Executing this command dumps a humongous, uncompressed audio file into your '/Users/' folder. Last time I tried this, MPlayer managed to massage a two hour 32kbps audio stream into a 1.2gb wave file!

Once you've encoded your wave file, the hard work is done. You can either bung it on your portable audio device as it is (if you have a hard drive based player with ample storage for instance), or use Audacity to export it as a nicely condensed MP3 file. My tests indicate that it's possible to pack two hours of Jeremy into a sub-30mb MP3 file. Forget your faddy diets; now that's what I call weight loss!

Meanwhile back on the Windows ranch, there are plenty of applications you can use to convert Real Audio files to the MP3 format. The trouble is, nearly all of them are shareware, and a great many are of dubious quality. This is why WavePad is such a fantastic gift to radiophiles. It's an audio editor with a similar feature set to Audacity; the crucial difference being that WavePad supports Real Audio conversions, while Audacity momentarily chews .ra files, swishes the taste around its mouth and spits them out again in disgust.

To convert an .ra file to .mp3 with WavePad, open the former within the 'file' menu, wait for it to be decoded and then export it to the latter format using the 'save as' option, again from within the 'file' menu. As the BBC's streams tend to be encoded at a standard 32kbps, it makes sense to follow suit when you transcode them to .mp3; selecting a bitrate any higher than this will not improve the quality of the source audio, and will result in larger file sizes.

Of course none of this faffing about would be necessary in the first place if the Beeb would only AGREE TO PODCAST MORE OF THEIR SHOWS! To be fair to them though, the reason they don't is because they have to answer to the overbearing publishers of the music they play in between the chat. I assume these Luddites have got it into their thick skulls that if their music was included in freely available podcasts, listeners would pick them apart to harvest it rather than paying for CDs or legally downloaded songs (or worse still, distribute their yield for profit).

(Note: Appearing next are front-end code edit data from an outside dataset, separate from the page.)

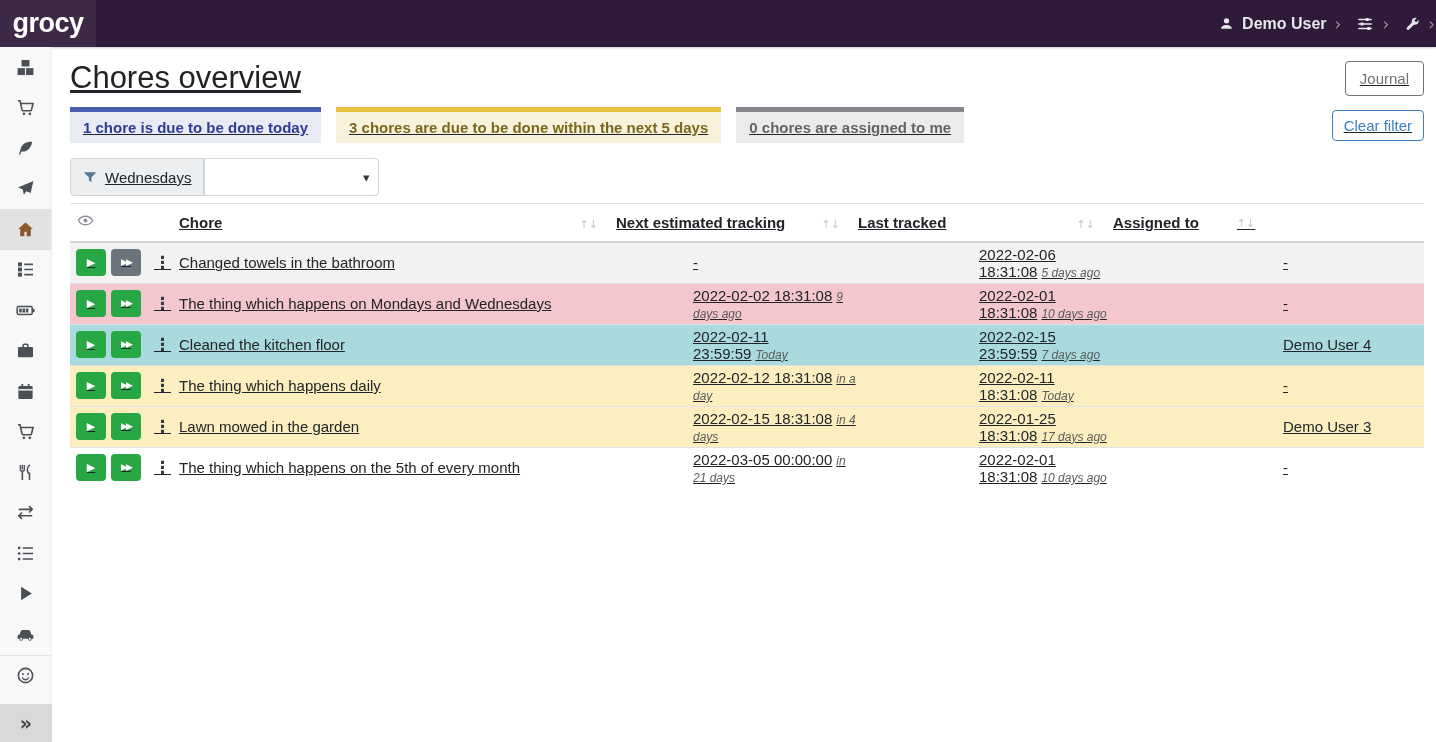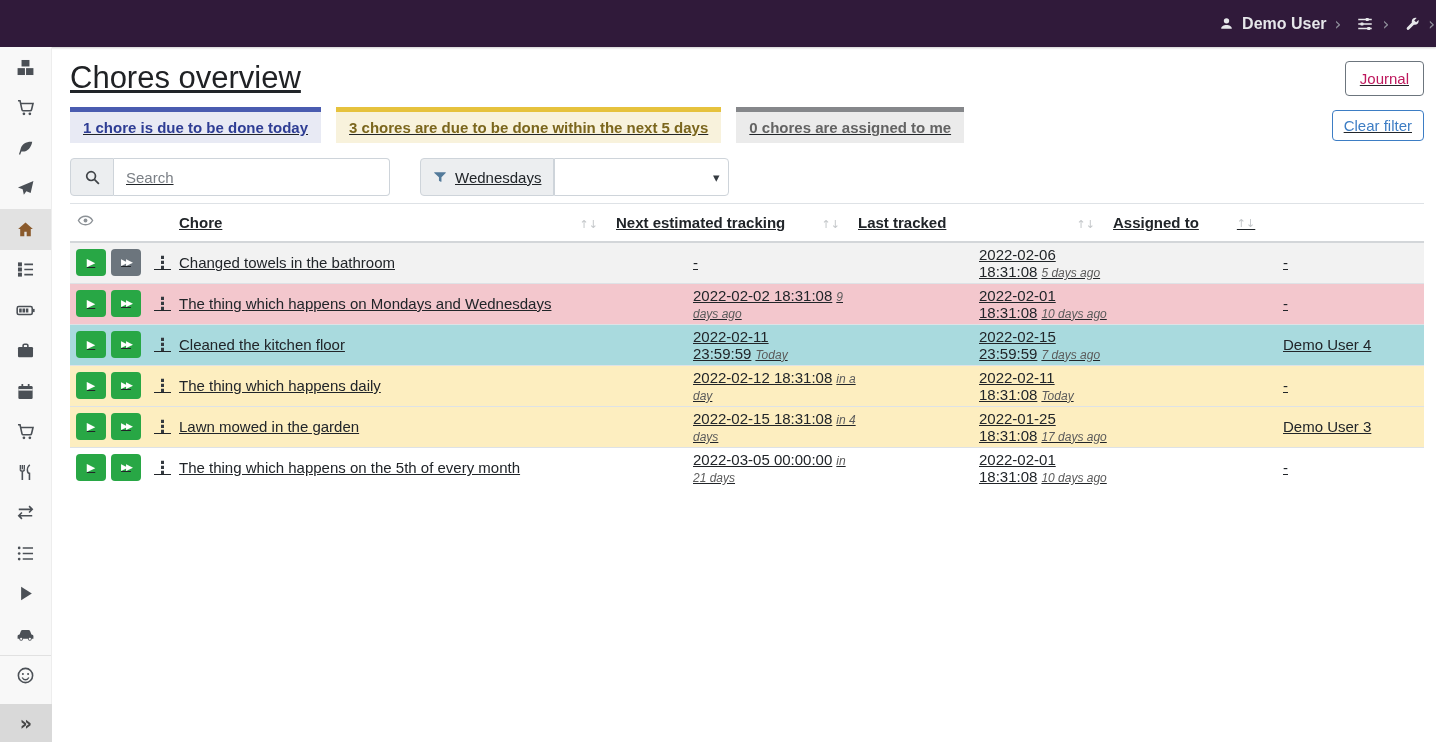--- a/index.html
+++ b/index.html
@@ -143,6 +143,7 @@
 <body>
 
 <header class="topbar">
+  <div class="brand">grocy</div>
   <div class="topbar-right">
     <div class="tb-group">
       <svg width="15" height="15" viewBox="0 0 24 24" fill="currentColor">

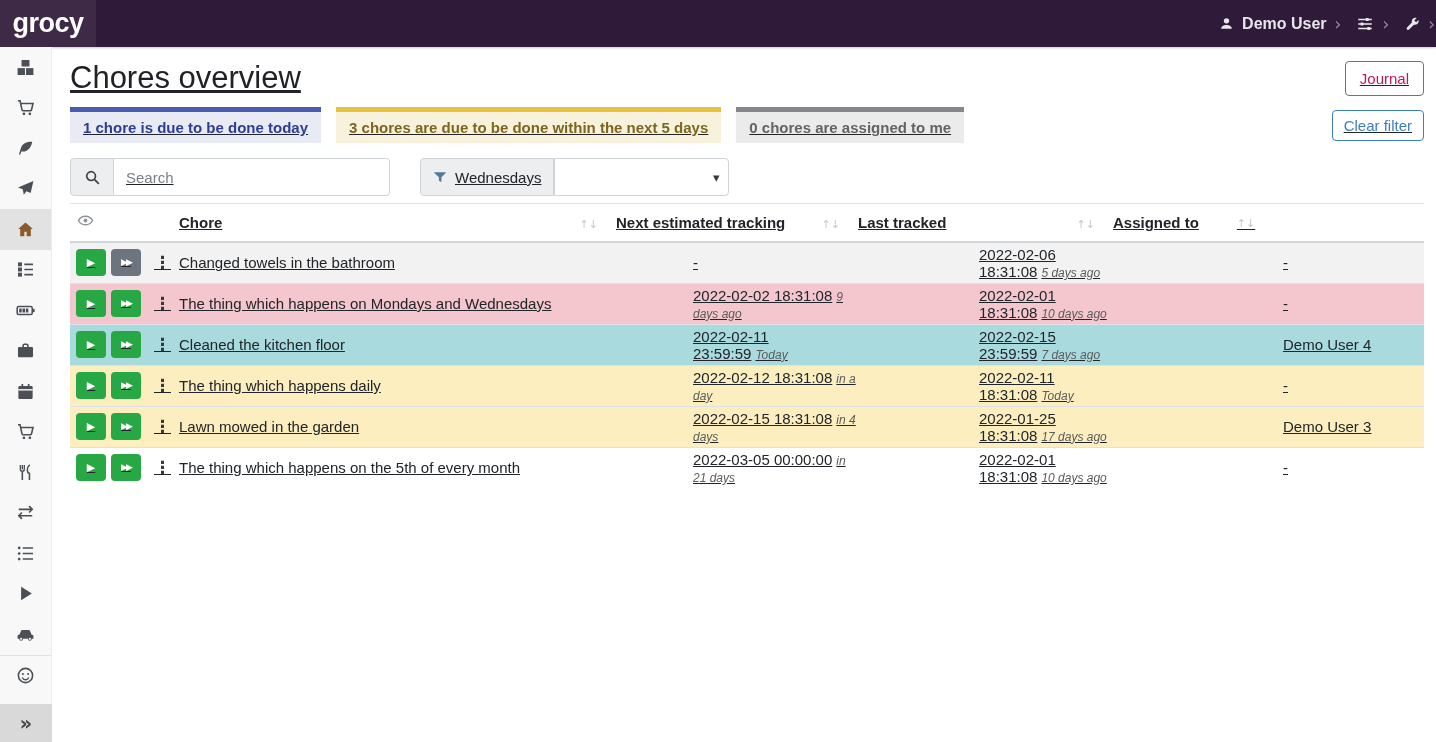--- a/index.html
+++ b/index.html
@@ -49,7 +49,7 @@
   .page-title { font-size:31px; font-weight:500; color:#202225; }
   .btn-journal {
     margin-left:auto; height:35px; padding:0 14px; background:#fff;
-    border:1px solid #6c757d; border-radius:4px; font-size:15px; color:#be185d;
+    border:1px solid #6c757d; border-radius:4px; font-size:15px; color:#737373;
     cursor:pointer; font-family:inherit;
   }
 

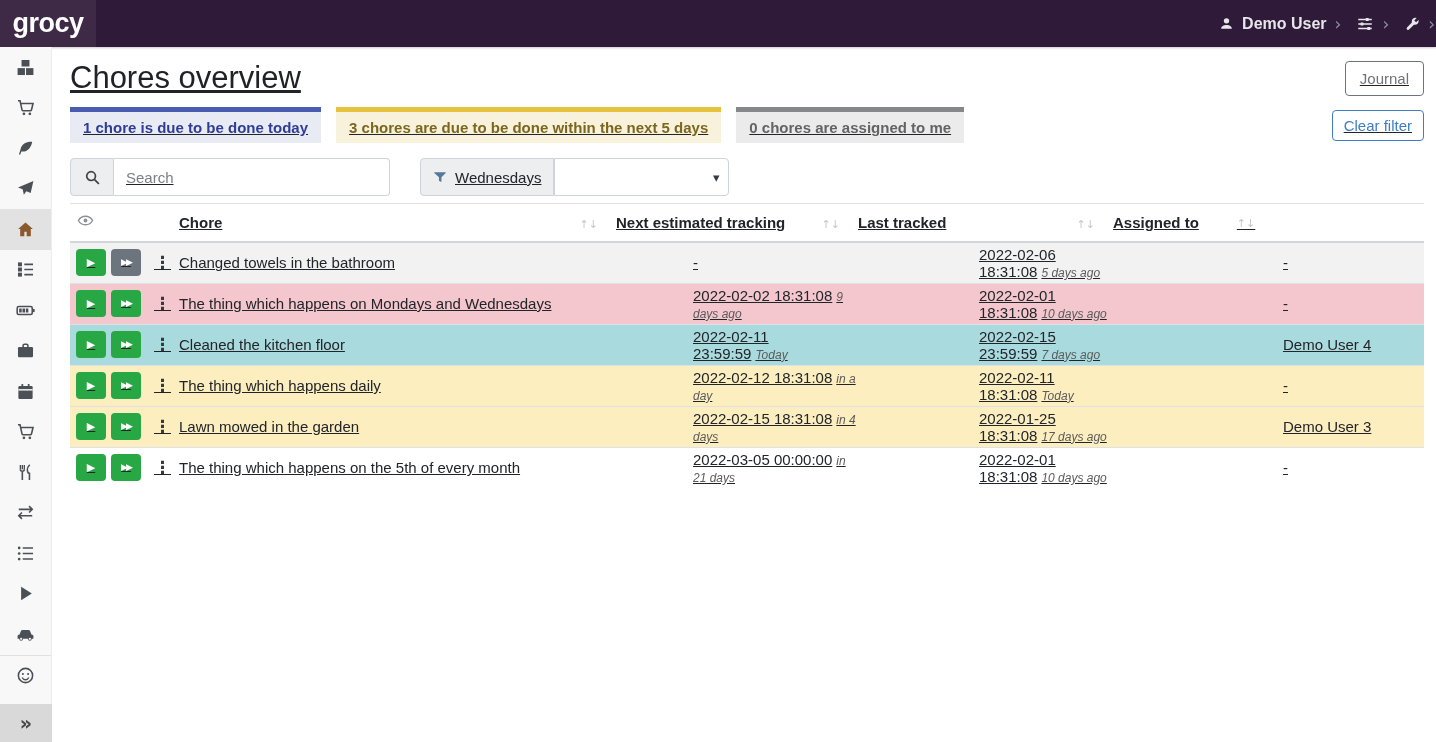--- a/index.html
+++ b/index.html
@@ -300,15 +300,6 @@
     </div>
 
     <div class="filters-row">
-      <div class="input-group search-group">
-        <span class="ig-text">
-          <svg class="funnel" width="17" height="17" viewBox="0 0 24 24" fill="none" stroke="#3f4347" stroke-width="2.4">
-              <circle cx="10" cy="10" r="6.2"></circle>
-              <path d="M14.6 14.6L21 21"></path>
-            </svg>
-        </span>
-        <input class="search-input" type="text" placeholder="Search" style="">
-      </div>
 
 
       <div class="input-group">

What they fail to comprehend is that you'd have to be suffering from a severe case of mush-for-brains to go to all the hassle of hacking out individual music tracks from such low quality streams. This line of reasoning is especially incredulous when you consider how facile it is to nab their superior quality counterparts from a million and one more accessible sources, on or offline. Really, how many people are there out there who have even attempted it? Not enough to pose a serious threat to the music industry, that's for sure.